- Work instructions: Nothing but the pictures may be left out. Restate the rest of the entries word for word.

-------- Supplied material --------

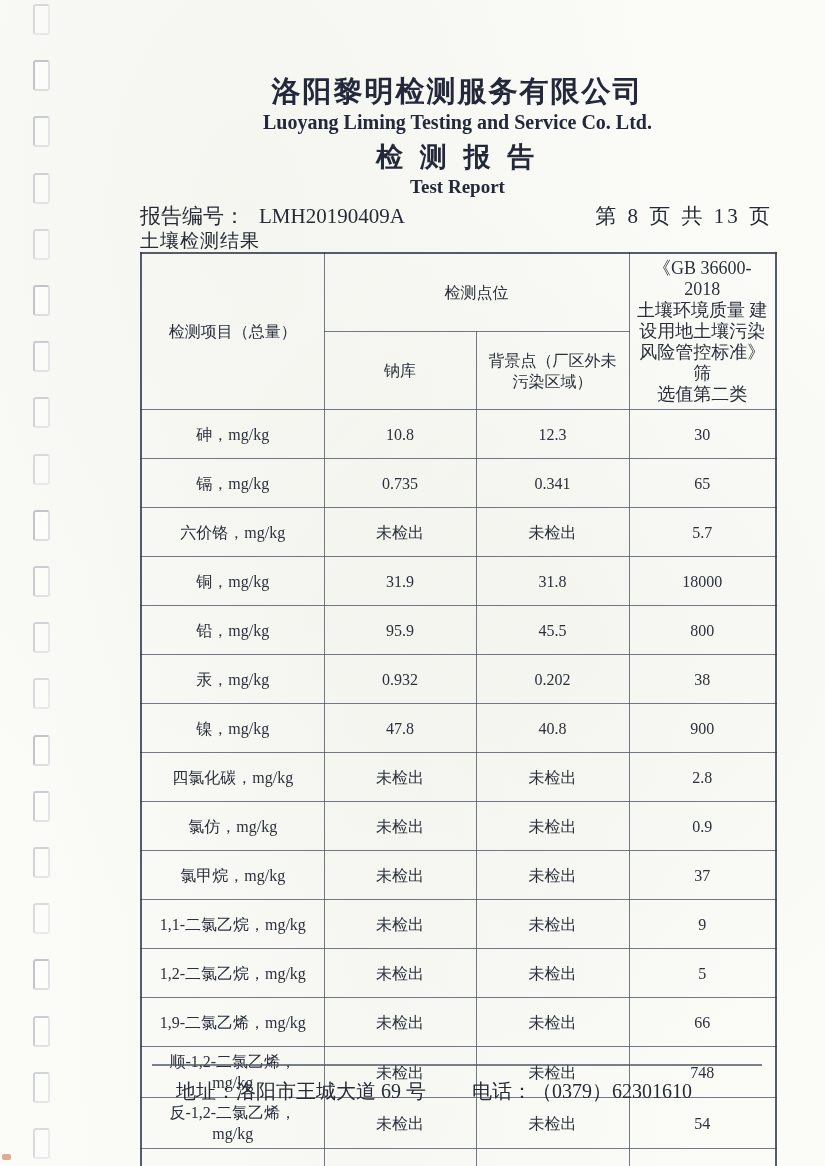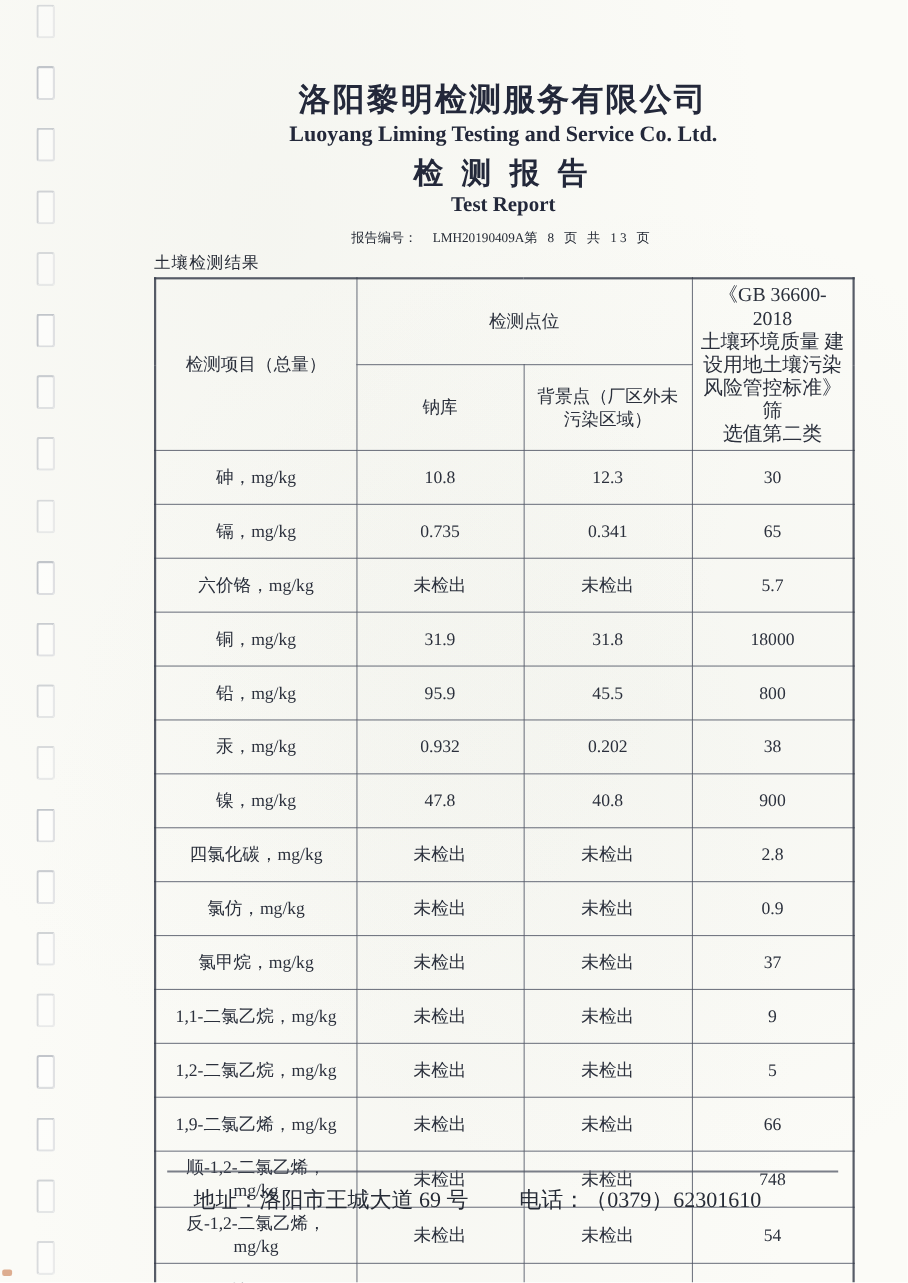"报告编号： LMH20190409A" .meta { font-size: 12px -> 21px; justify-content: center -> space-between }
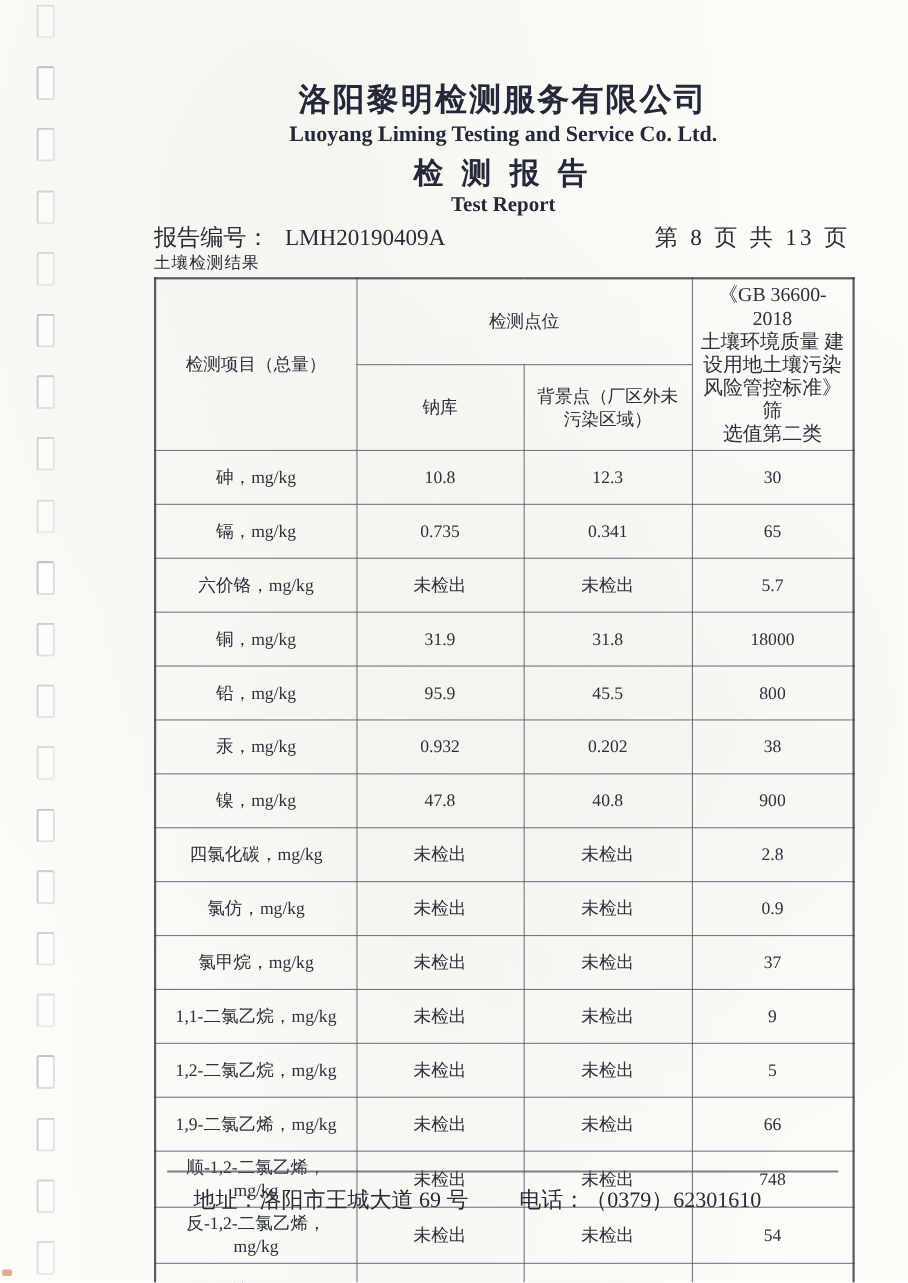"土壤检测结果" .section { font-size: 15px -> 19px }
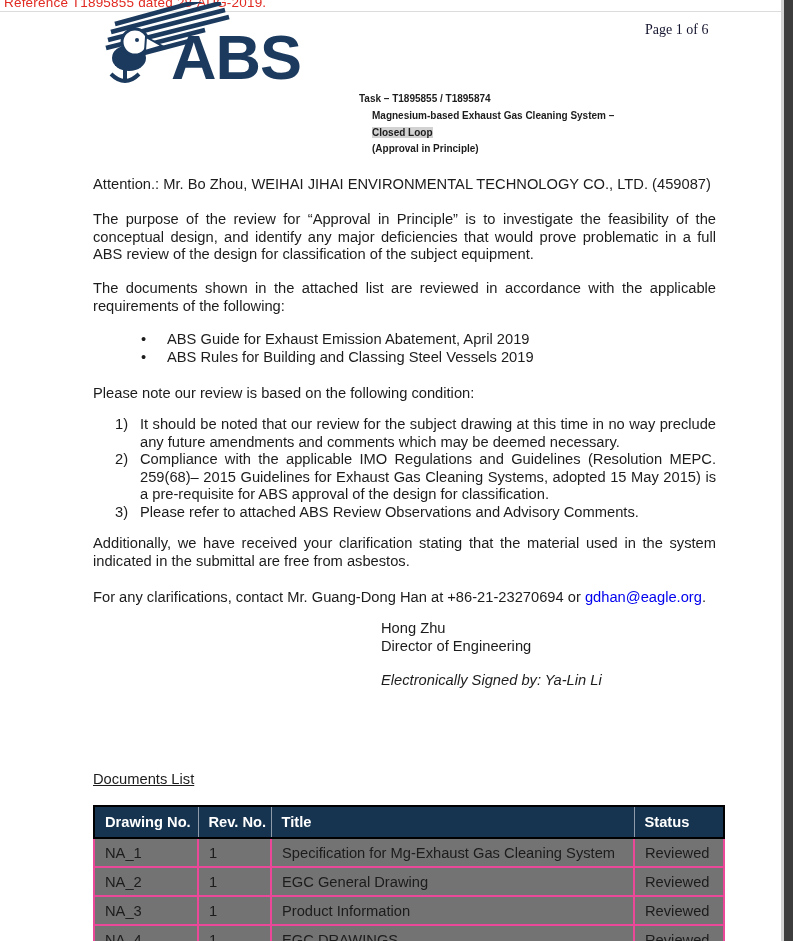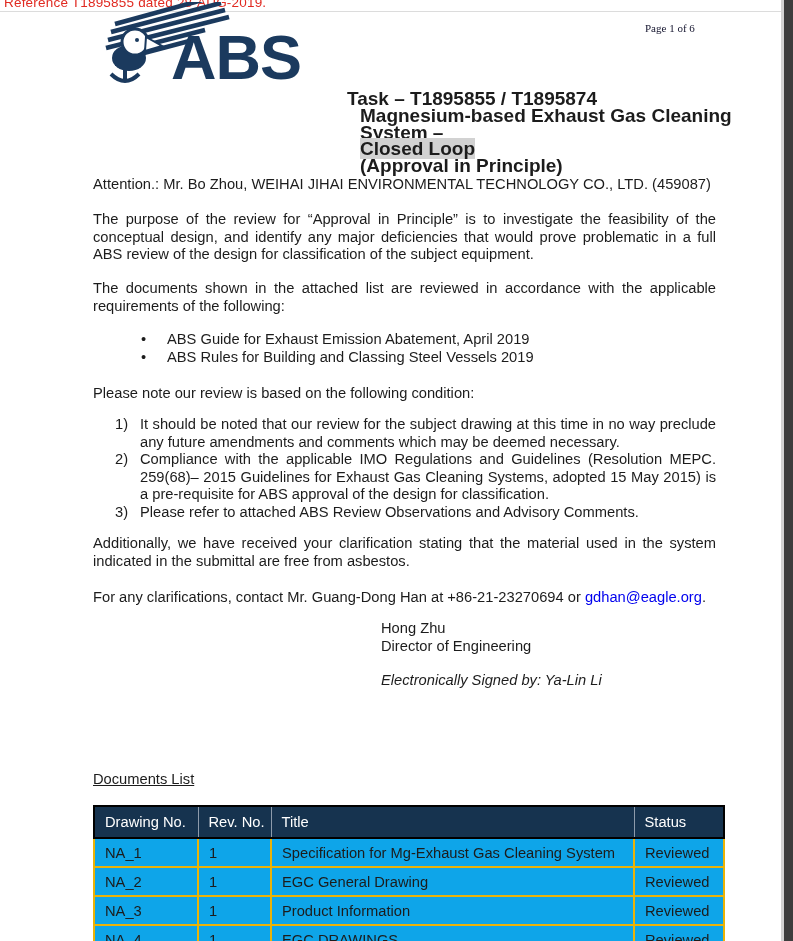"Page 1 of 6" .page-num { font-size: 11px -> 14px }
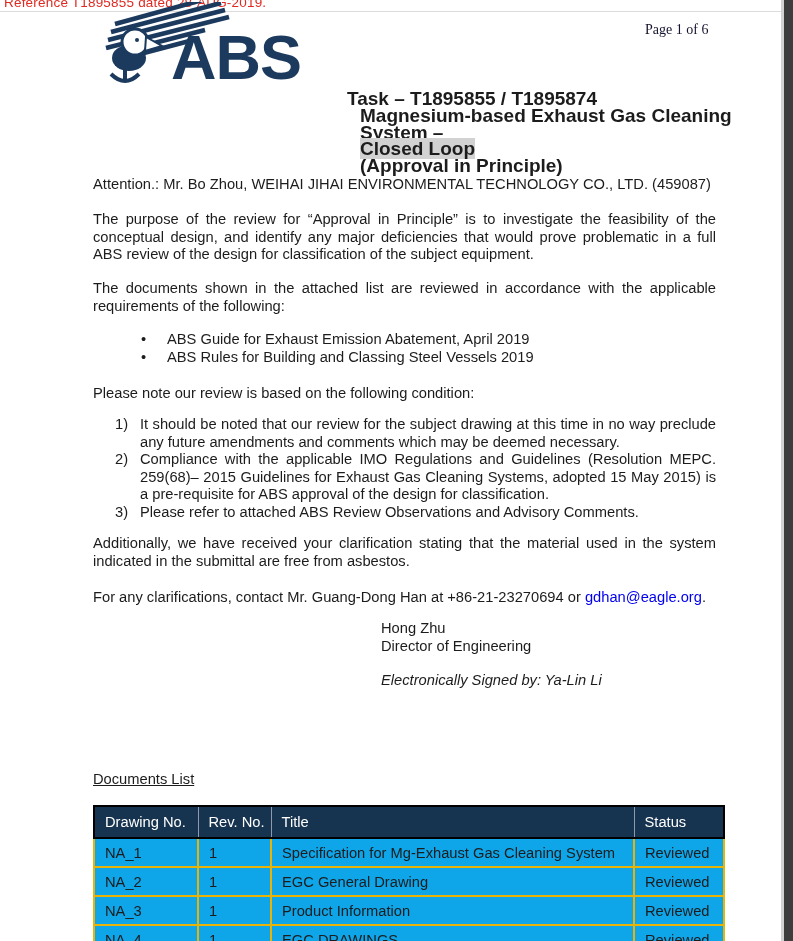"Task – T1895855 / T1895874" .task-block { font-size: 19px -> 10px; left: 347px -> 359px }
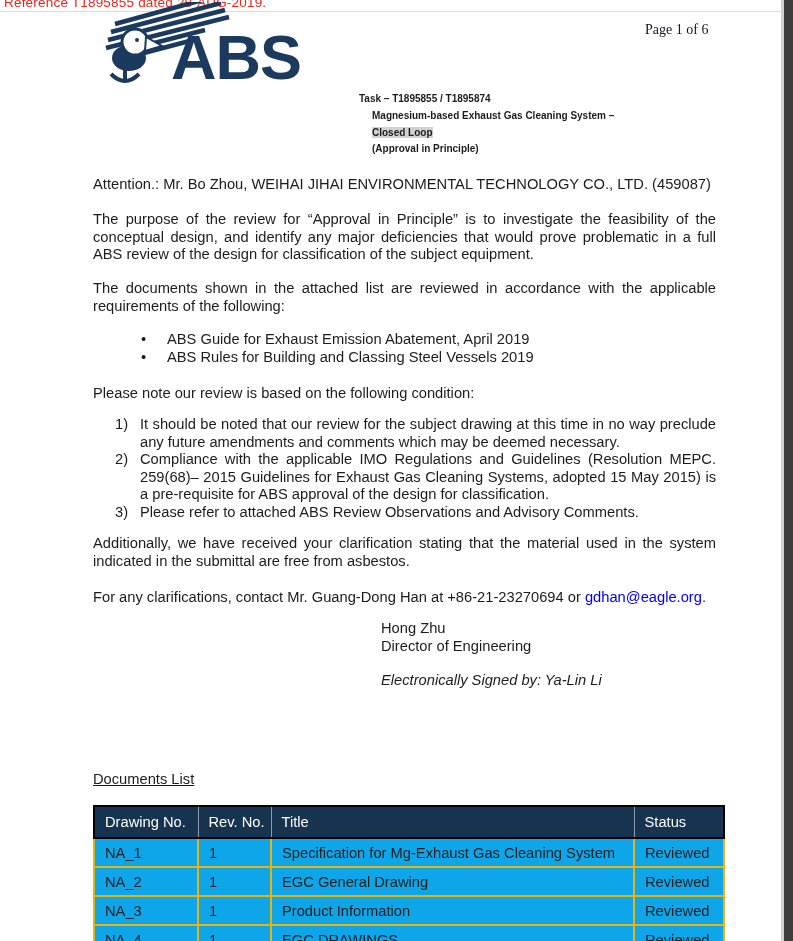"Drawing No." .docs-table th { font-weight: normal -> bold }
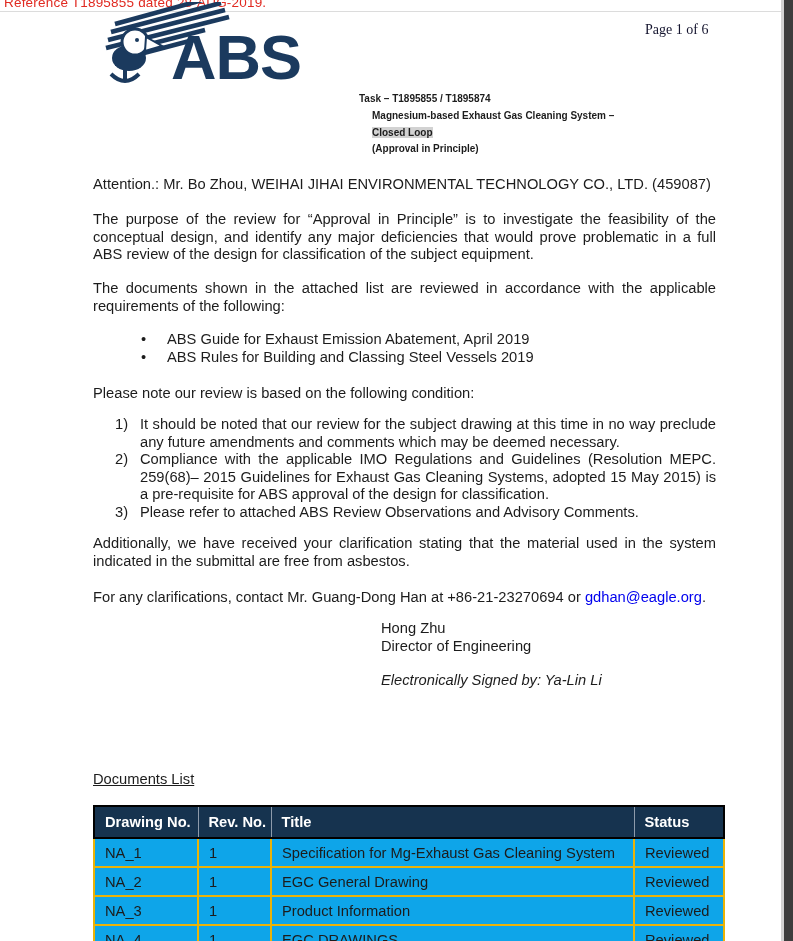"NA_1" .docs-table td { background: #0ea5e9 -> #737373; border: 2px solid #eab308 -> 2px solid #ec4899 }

--------

- Answer space:
"报告编号： LMH20190409A" .meta { font-size: 12px -> 21px; justify-content: center -> space-between }
"土壤检测结果" .section { font-size: 15px -> 19px }
"Page 1 of 6" .page-num { font-size: 11px -> 14px }
"Task – T1895855 / T1895874" .task-block { font-size: 19px -> 10px; left: 347px -> 359px }
"Drawing No." .docs-table th { font-weight: normal -> bold }
"NA_1" .docs-table td { background: #0ea5e9 -> #737373; border: 2px solid #eab308 -> 2px solid #ec4899 }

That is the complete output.